Incluso si el presidente Joe Biden no tuviera terreno que recuperar –si su predecesor no hubiera sacado a Estados Unidos del Acuerdo de París sobre el clima ni hubiera hecho todo lo posible por detener todo avance hacia la protección del clima–, igualmente habría necesitado un poderoso objetivo nuevo para reducir las emisiones.
El compromiso anterior del país en el Acuerdo de París era demasiado modesto para que EE.UU. hiciera su parte por controlar el calentamiento global. Además, Biden quiere que EE. UU. asuma su papel adecuado de liderazgo en el establecimiento de estándares para el mundo.
El objetivo que el presidente ha establecido –reducir para el 2030 las emisiones, al menos, a la mitad de su nivel del 2005– es el correcto. Es adecuadamente ambicioso, ya que exige drásticas transformaciones en el consumo de energía y prácticas agrícolas e industriales. Y su período de nueve años es lo suficientemente corto como para impulsar medidas de inmediato y en el futuro previsible, no en décadas.
Esas medidas son las que importarán. Biden ha dicho abiertamente que pretende que la iniciativa abarque todos los aspectos de la economía. Quiere que los estadounidenses viajen con energía eléctrica y que vivan y trabajen en casas y edificios energéticamente eficientes. Quiere que las centrales eléctricas utilicen principalmente energía renovable. Quiere detener la contaminación por metano proveniente de los pozos de petróleo, pozos de gas y campos agrícolas, y reducir las emisiones de los hornos de las fábricas. Para cumplir con la meta del 2030, la Casa Blanca deberá avanzar rápidamente en todos los frentes.
Biden puede impulsar algunos cambios a través de la regulación.

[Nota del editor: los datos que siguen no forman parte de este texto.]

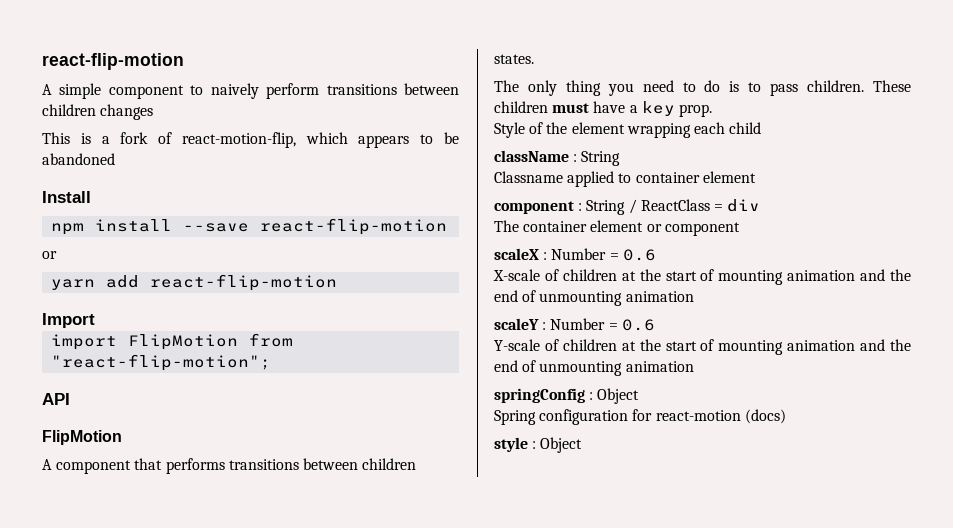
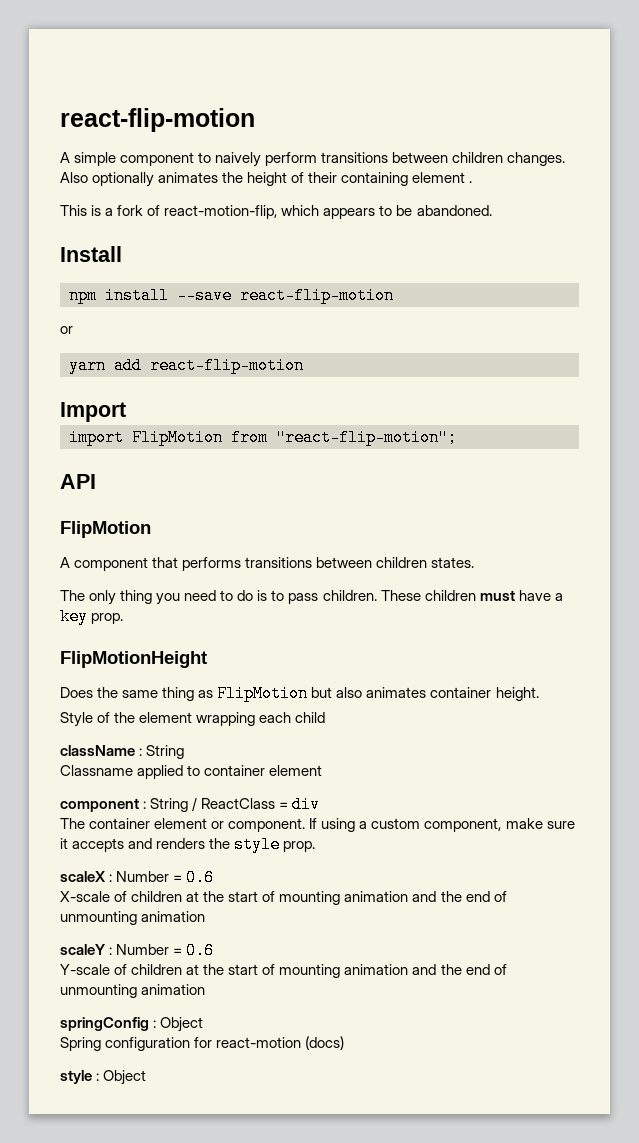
[100,104,154,120] changes -> [507,152,566,166] [60,172,473,187] changes. Also optionally animates the height of their containing element .
[42,153,115,165] abandoned -> [416,205,492,216] abandoned.
(712, 110) none -> [60,651,207,668] [60,685,539,702] // FlipMotionHeight // Does the same thing as FlipMotion but also animates container height.
[664,222,740,236] component -> [228,818,575,832] [60,836,316,853] component. If using a custom component, make sure it accepts and renders the style prop.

Su Agencia de Protección Ambiental (EPA, por sus siglas en inglés) ya está tomando medidas para, por ejemplo, volver a implementar las duras restricciones de la era de Obama sobre las emisiones de vehículos, que alientan a los fabricantes de automóviles a avanzar hacia flotas totalmente eléctricas. La EPA también puede volver a fortalecer normativas para controlar las emisiones de metano provenientes de pozos de petróleo y gas. El Departamento de Energía puede expandir sus inversiones en el desarrollo de baterías, redes limpias, combustibles de hidrógeno “verdes” y tecnologías de captura de metano.
Pero el presidente deberá trabajar con legisladores –tanto en el Congreso como en estados y ciudades– para lograr gran parte del cambio requerido. Una de las medidas más importantes que están sobre la mesa es establecer un estándar nacional de energía limpia, que establecería plazos para que las centrales eléctricas aumenten su consumo de energía renovable y nuclear. Muchos estados ya tienen sus propios estándares de energía limpia y han demostrado cuán efectivos pueden ser en cuanto a impulsar el avance hacia una electricidad más limpia y barata.
El estándar que la Casa Blanca incluyó en el plan de infraestructura de US$ 2.3 billones apunta a descarbonizar la generación de electricidad por completo para el 2035. Esto eliminaría una cuarta parte de las emisiones de EE.UU. reduciendo la huella de carbono de automóviles y electrodomésticos. La Administración debería apuntar a diseñar su estándar de manera que pueda ser aprobado por mayoría simple en el Senado a través de un acuerdo.
Al trabajar con el Congreso, la Administración también puede construir una infraestructura de carga de vehículos eléctricos y dar incentivos a los estados para ayudar a acelerar el cierre de las centrales eléctricas a carbón, detener la construcción de nuevas centrales a gas y establecer códigos de construcción limpia.
Quienes se oponen al cambio tienen razón al decir que dichos esfuerzos serán costosos, aunque pueden pagar grandes dividendos en la forma de preservación del clima, la salud y los empleos. Y no cabe duda de que no tomar medidas drásticas costará más. Reducir las emisiones de EE.UU. lo más rápido posible e instar a otros países a hacer lo mismo, es la única opción responsable de Biden.